Feinsod’s essays appear in popular and scholarly venues such as American Literary History, The Baffler, In These Times, Los Angeles Review of Books, Modernism/modernity, n+1 and Post45. He also collaborates on translations and large-scale editorial projects. He is the co-translator (with Rachel Galvin), of Oliverio Girondo’s Decals: Complete Early Poems (Open Letter, 2018), which was shortlisted for the National Translation Award in Poetry. He directs Open Door Archive, a digital platform featuring reissues of neglected print cultures of the Americas. Previously, he served as assistant editor for The Princeton Encyclopedia of Poetry and Poetics: Fourth Edition (2012). With Leah Feldman and Peter Kalliney, he is co-editing a global anthology of anticolonial thought. He is currently elected Chair of Publications on the American Comparative Literature Association Board of Directors.
Before coming to Hopkins, Feinsod spent over a decade at Northwestern University, where he held appointments and affiliations in English, Comparative Literature, Spanish and Portuguese, and Environment, Policy and Culture. Dedicated to research mentorship, he has served on more than 25 PhD dissertation committees.
In progress
- “Into Steam: The Worlds of Modernism at Sea” (book)
- “Anticolonial Writing” (anthology, co-edited with Leah Feldman and Peter Kalliney)
Articles and Essays
- “David Berman’s Edge Cities: Poetry, Commercial Real Estate, Municipal Feeling.” Post45: Contemporaries (January 30, 2023)
- “Postindustrial Waterfront Redevelopment and the Politics of Historical Memory,” Comparative Literature 73.2 (2021): 184–208. Special Issue on “Beaches and Ports”
- “World Poetry: Commonplaces of an Idea,” Modern Language Quarterly 80.4 (December 2019): 427–452. Special issue on “Literary History after the Nation?”
- “Canal Zone Modernism: Cendrars, Walrond and Stevens at the ‘Suction Sea,’” English Language Notes 57.1 (April, 2019): 116-128. Special section on “Hydro-critical Practices: Modernism and the Sea.”

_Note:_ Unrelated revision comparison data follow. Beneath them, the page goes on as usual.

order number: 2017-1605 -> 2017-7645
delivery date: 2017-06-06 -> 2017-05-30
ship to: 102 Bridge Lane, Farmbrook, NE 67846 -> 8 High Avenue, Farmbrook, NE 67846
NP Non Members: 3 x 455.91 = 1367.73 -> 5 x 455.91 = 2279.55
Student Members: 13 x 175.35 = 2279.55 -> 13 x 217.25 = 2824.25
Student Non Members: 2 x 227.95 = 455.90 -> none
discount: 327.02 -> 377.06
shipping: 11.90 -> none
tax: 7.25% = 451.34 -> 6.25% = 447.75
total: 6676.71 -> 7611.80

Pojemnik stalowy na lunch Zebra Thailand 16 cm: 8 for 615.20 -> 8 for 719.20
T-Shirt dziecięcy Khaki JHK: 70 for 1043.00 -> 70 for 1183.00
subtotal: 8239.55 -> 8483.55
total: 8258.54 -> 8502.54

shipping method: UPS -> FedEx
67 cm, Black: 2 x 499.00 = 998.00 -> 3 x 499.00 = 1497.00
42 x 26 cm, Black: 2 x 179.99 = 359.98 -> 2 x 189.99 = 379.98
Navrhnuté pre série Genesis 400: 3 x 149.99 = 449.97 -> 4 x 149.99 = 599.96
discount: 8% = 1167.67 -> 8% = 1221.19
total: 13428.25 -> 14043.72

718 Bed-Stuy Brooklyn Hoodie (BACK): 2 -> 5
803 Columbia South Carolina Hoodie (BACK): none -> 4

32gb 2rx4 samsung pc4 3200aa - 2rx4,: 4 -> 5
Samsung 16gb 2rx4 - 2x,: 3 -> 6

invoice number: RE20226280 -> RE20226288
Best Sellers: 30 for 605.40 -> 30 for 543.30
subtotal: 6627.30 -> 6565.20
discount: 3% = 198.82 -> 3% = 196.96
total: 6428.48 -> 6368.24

- “‘The Mayor Is a Tough Act to Follow’: Some Social Poetry in the Theaters of the Rahm Regime,” Post45: Contemporaries (April 23, 2019)
- “Oliverio Girondo’s Absurd Cosmopolitan World” (Intro to Decals), Literary Hub (Dec 13 2018)
- “Death Ships: The Cruel Translations of the Interwar Maritime Novel,” Modernism/modernity Print Plus Vol. 3 Cycle 3 (September, 2018)
- “Vehicular Networks and the Modernist Seaways: Crane, Lorca, Novo, Hughes,” American Literary History 27.4 (Winter, 2015): 683-716.
- “Between Dissidence and Good Neighbor Diplomacy: Reading Julia de Burgos with the FBI,” Centro: Journal of the Center for Puerto Rican Studies 26.2 (Fall, 2014): 98-127
Reviews
- “All at Sea: Surveying the watery expanses of the world economy.” Review of Sinews of War and Trade: Shipping and Capitalism in the Arabian Peninsula, by Laleh Khalili. The Baffler (Aug 24, 2020). Translated into Spanish as “Mar revuelta,” CTXT: Contexto y Acción, trans. Álvaro San José (March 29, 2021)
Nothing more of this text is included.